(Version difference data)

BEGIN

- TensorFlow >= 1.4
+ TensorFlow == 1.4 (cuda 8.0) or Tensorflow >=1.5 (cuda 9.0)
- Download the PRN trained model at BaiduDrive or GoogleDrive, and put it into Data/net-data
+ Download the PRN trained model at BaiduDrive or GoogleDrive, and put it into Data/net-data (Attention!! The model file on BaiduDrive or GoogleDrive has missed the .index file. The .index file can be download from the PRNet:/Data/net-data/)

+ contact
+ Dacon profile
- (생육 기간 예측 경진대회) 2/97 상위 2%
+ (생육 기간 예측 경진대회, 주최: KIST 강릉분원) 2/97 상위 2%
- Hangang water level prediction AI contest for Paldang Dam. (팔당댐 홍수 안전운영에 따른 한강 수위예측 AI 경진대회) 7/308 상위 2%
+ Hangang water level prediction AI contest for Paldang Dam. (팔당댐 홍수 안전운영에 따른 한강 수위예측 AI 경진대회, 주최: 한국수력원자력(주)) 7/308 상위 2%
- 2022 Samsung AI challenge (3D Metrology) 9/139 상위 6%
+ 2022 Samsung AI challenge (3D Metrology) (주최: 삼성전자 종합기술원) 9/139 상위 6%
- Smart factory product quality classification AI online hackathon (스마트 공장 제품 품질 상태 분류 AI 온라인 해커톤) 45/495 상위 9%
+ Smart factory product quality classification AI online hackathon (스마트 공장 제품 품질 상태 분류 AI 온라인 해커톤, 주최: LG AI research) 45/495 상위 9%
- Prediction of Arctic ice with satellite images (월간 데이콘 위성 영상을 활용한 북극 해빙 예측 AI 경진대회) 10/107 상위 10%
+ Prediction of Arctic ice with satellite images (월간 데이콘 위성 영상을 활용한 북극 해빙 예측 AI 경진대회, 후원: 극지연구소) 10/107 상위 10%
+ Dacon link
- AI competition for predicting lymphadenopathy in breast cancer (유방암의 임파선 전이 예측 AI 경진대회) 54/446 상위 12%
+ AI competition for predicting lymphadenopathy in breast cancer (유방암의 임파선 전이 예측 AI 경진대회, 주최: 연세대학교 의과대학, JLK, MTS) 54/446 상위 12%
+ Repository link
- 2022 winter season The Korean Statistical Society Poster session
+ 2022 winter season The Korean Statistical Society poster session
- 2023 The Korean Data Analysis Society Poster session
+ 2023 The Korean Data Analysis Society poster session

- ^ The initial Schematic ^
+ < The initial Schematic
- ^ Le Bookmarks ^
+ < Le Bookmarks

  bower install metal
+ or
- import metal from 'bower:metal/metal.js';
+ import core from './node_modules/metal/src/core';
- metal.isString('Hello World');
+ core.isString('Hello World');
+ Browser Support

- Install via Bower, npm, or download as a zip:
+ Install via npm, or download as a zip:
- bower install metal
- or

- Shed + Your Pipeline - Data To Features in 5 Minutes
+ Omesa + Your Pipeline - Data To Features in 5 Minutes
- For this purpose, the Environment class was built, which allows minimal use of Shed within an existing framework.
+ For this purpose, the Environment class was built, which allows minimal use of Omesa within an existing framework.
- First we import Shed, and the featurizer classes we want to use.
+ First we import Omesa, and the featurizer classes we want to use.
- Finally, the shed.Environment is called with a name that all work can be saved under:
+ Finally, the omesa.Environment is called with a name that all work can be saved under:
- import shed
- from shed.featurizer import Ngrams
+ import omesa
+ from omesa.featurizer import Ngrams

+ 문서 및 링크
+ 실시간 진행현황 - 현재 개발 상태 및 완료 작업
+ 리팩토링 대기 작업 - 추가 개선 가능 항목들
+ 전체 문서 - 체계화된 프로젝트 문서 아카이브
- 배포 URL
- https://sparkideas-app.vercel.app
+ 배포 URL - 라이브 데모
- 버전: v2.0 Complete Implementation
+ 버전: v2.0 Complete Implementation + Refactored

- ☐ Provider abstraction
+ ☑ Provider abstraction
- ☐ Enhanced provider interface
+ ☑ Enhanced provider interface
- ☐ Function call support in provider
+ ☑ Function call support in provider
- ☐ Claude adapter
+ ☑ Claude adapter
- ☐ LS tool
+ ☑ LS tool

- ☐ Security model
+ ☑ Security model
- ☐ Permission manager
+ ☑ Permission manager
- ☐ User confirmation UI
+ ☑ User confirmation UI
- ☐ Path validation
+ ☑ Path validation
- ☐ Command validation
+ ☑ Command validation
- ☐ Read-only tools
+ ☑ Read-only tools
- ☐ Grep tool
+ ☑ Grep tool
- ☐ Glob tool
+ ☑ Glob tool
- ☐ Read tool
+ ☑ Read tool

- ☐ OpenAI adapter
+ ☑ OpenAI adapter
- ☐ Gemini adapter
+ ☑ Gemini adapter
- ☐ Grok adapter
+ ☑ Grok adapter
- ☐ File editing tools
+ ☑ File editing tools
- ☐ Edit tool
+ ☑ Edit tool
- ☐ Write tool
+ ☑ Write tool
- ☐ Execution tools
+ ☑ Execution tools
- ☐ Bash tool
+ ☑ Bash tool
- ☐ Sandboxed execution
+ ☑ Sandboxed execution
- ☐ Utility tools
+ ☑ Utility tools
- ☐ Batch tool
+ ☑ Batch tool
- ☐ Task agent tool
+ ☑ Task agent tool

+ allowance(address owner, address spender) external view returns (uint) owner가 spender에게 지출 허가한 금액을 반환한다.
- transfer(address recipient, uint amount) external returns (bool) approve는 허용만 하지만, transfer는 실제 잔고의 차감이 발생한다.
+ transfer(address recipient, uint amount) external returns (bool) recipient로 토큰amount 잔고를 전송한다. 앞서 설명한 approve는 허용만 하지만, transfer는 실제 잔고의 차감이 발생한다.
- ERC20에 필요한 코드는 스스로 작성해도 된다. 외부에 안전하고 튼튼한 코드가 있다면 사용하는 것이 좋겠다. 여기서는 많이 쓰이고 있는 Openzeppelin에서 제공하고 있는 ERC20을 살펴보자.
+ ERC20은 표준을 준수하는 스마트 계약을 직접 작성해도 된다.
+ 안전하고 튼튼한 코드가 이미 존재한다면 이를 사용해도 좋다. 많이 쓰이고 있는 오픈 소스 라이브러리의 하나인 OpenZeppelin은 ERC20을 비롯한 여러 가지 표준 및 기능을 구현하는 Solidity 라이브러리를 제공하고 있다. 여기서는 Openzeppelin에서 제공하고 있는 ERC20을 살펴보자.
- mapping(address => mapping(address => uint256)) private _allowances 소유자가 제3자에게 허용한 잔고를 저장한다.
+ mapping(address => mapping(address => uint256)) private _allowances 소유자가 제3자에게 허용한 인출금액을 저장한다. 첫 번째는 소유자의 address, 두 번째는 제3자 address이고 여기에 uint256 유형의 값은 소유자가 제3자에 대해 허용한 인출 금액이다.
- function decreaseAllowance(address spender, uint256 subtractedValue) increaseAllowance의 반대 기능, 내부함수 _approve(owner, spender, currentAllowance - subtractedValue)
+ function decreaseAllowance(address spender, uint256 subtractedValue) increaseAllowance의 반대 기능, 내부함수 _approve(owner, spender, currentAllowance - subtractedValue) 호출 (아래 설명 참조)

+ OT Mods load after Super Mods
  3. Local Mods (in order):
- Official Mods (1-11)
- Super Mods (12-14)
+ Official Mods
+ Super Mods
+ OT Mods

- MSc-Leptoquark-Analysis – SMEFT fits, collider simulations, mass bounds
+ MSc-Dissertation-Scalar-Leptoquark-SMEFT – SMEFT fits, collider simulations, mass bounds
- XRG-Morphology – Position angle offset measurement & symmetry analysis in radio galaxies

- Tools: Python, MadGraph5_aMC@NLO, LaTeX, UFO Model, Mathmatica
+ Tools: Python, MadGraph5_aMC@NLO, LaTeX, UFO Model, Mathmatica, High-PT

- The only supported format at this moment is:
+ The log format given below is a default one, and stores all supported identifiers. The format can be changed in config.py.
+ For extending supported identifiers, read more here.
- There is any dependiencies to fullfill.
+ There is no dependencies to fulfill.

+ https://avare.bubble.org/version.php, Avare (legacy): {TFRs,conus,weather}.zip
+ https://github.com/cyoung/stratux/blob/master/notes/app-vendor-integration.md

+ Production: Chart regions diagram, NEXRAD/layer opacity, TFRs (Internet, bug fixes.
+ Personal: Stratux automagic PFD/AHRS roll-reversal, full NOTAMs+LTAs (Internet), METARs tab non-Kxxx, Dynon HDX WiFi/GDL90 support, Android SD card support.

END

Task prompt
Copy the lines of the data above exactly as written, beginning with the line containing "Omesa + Your" and ending with the line containing "- ☐ Permission manager", and leave out all other lines.

Answer to the exercise
+ Omesa + Your Pipeline - Data To Features in 5 Minutes
- For this purpose, the Environment class was built, which allows minimal use of Shed within an existing framework.
+ For this purpose, the Environment class was built, which allows minimal use of Omesa within an existing framework.
- First we import Shed, and the featurizer classes we want to use.
+ First we import Omesa, and the featurizer classes we want to use.
- Finally, the shed.Environment is called with a name that all work can be saved under:
+ Finally, the omesa.Environment is called with a name that all work can be saved under:
- import shed
- from shed.featurizer import Ngrams
+ import omesa
+ from omesa.featurizer import Ngrams

+ 문서 및 링크
+ 실시간 진행현황 - 현재 개발 상태 및 완료 작업
+ 리팩토링 대기 작업 - 추가 개선 가능 항목들
+ 전체 문서 - 체계화된 프로젝트 문서 아카이브
- 배포 URL
- https://sparkideas-app.vercel.app
+ 배포 URL - 라이브 데모
- 버전: v2.0 Complete Implementation
+ 버전: v2.0 Complete Implementation + Refactored

- ☐ Provider abstraction
+ ☑ Provider abstraction
- ☐ Enhanced provider interface
+ ☑ Enhanced provider interface
- ☐ Function call support in provider
+ ☑ Function call support in provider
- ☐ Claude adapter
+ ☑ Claude adapter
- ☐ LS tool
+ ☑ LS tool

- ☐ Security model
+ ☑ Security model
- ☐ Permission manager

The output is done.